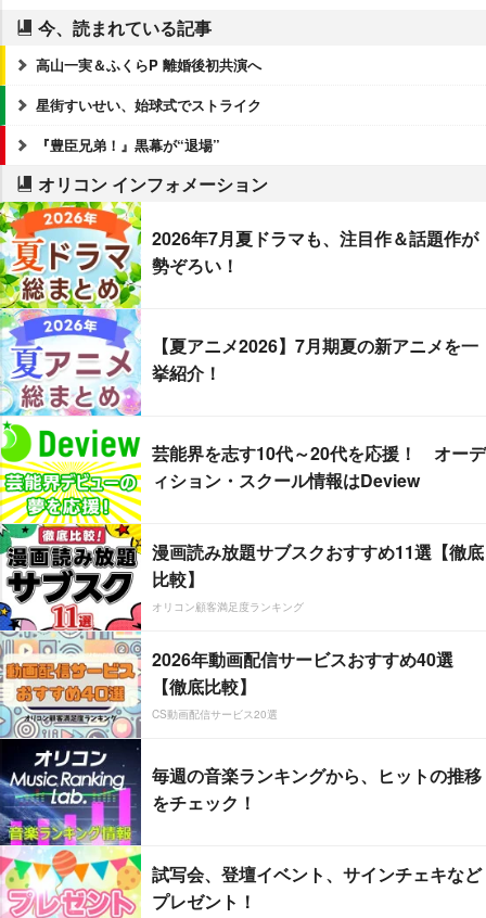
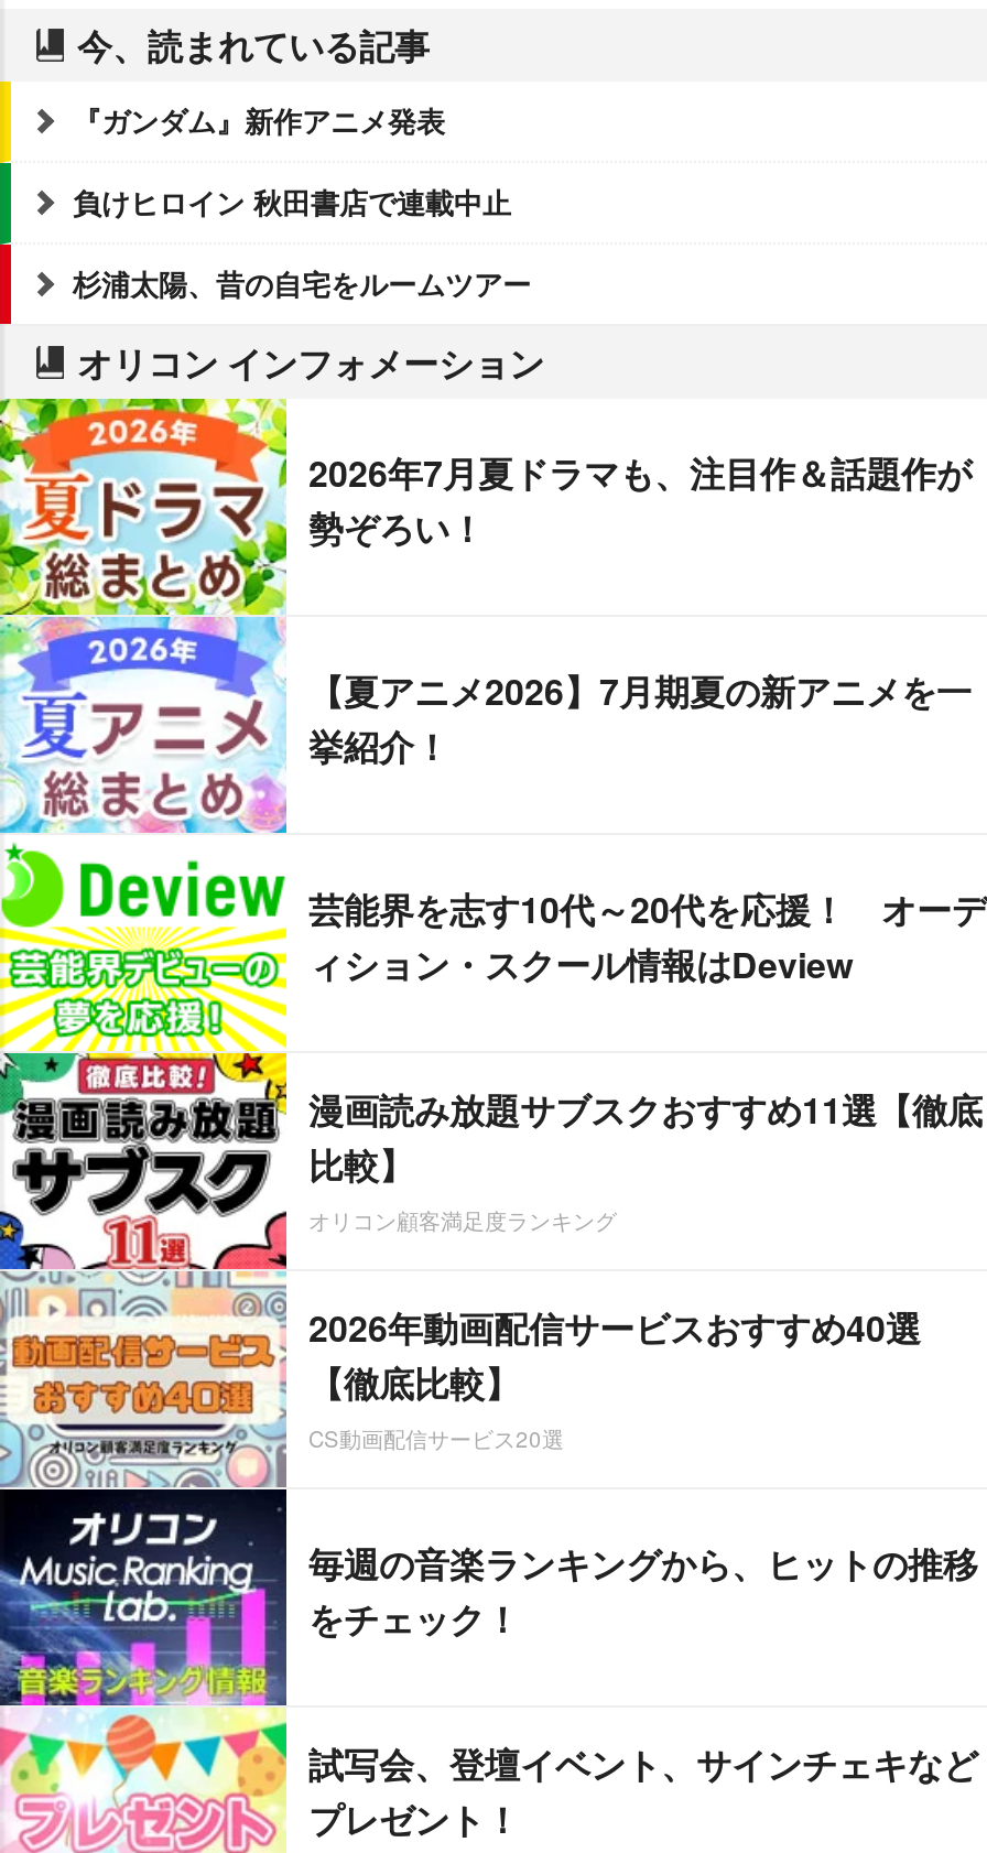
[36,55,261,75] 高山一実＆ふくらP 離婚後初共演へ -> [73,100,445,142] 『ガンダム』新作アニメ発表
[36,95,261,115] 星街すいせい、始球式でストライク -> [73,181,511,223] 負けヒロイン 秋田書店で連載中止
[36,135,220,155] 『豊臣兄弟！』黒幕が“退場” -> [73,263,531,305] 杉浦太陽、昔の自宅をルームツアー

---

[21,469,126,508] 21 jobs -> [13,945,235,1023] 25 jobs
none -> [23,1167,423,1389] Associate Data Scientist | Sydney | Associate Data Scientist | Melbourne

---

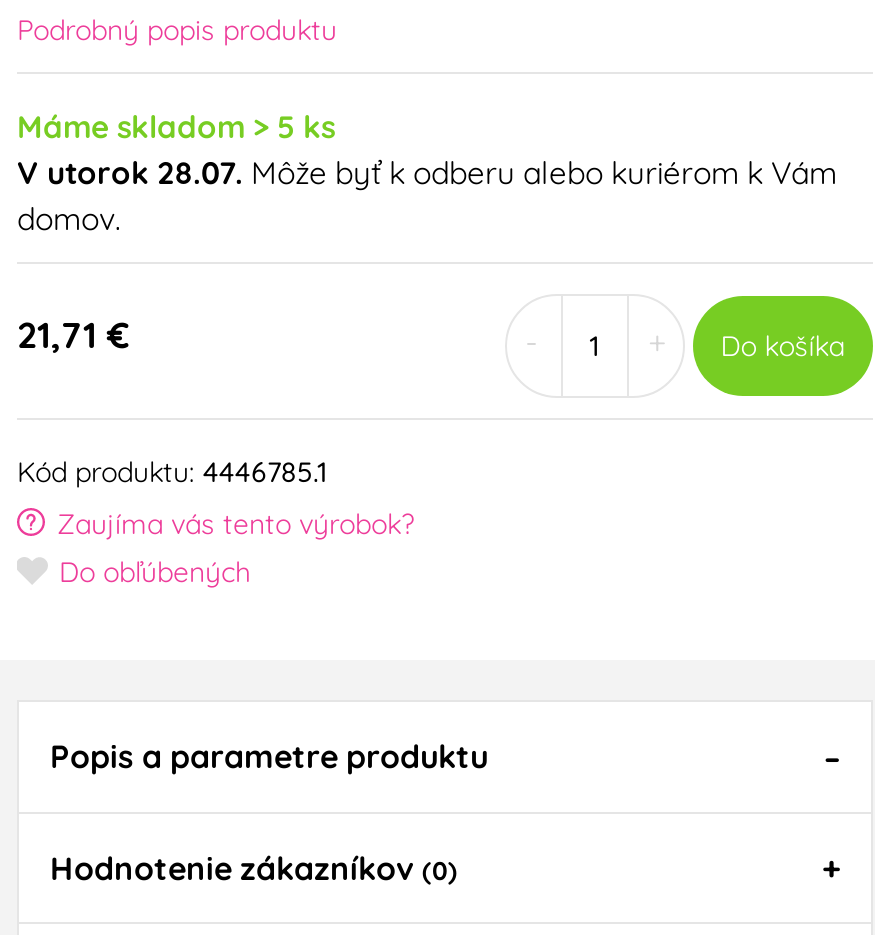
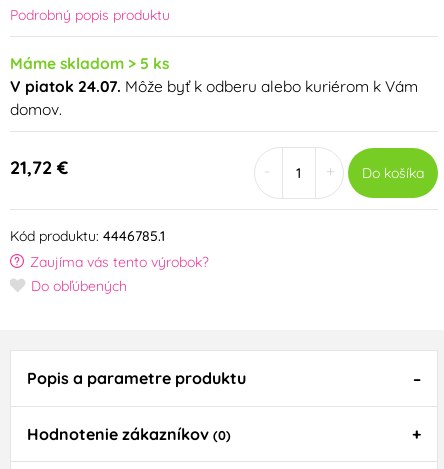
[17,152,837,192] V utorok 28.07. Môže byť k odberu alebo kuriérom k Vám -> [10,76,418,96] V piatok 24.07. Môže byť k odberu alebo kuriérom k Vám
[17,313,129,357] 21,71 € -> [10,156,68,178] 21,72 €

What the task requires
Repeat the entries above verbatim, but only from the line that has "[21,469,126,508] 21 jobs" down to the line that has "none -> [23,1167,423,1389]", inclusive.

Task result
[21,469,126,508] 21 jobs -> [13,945,235,1023] 25 jobs
none -> [23,1167,423,1389] Associate Data Scientist | Sydney | Associate Data Scientist | Melbourne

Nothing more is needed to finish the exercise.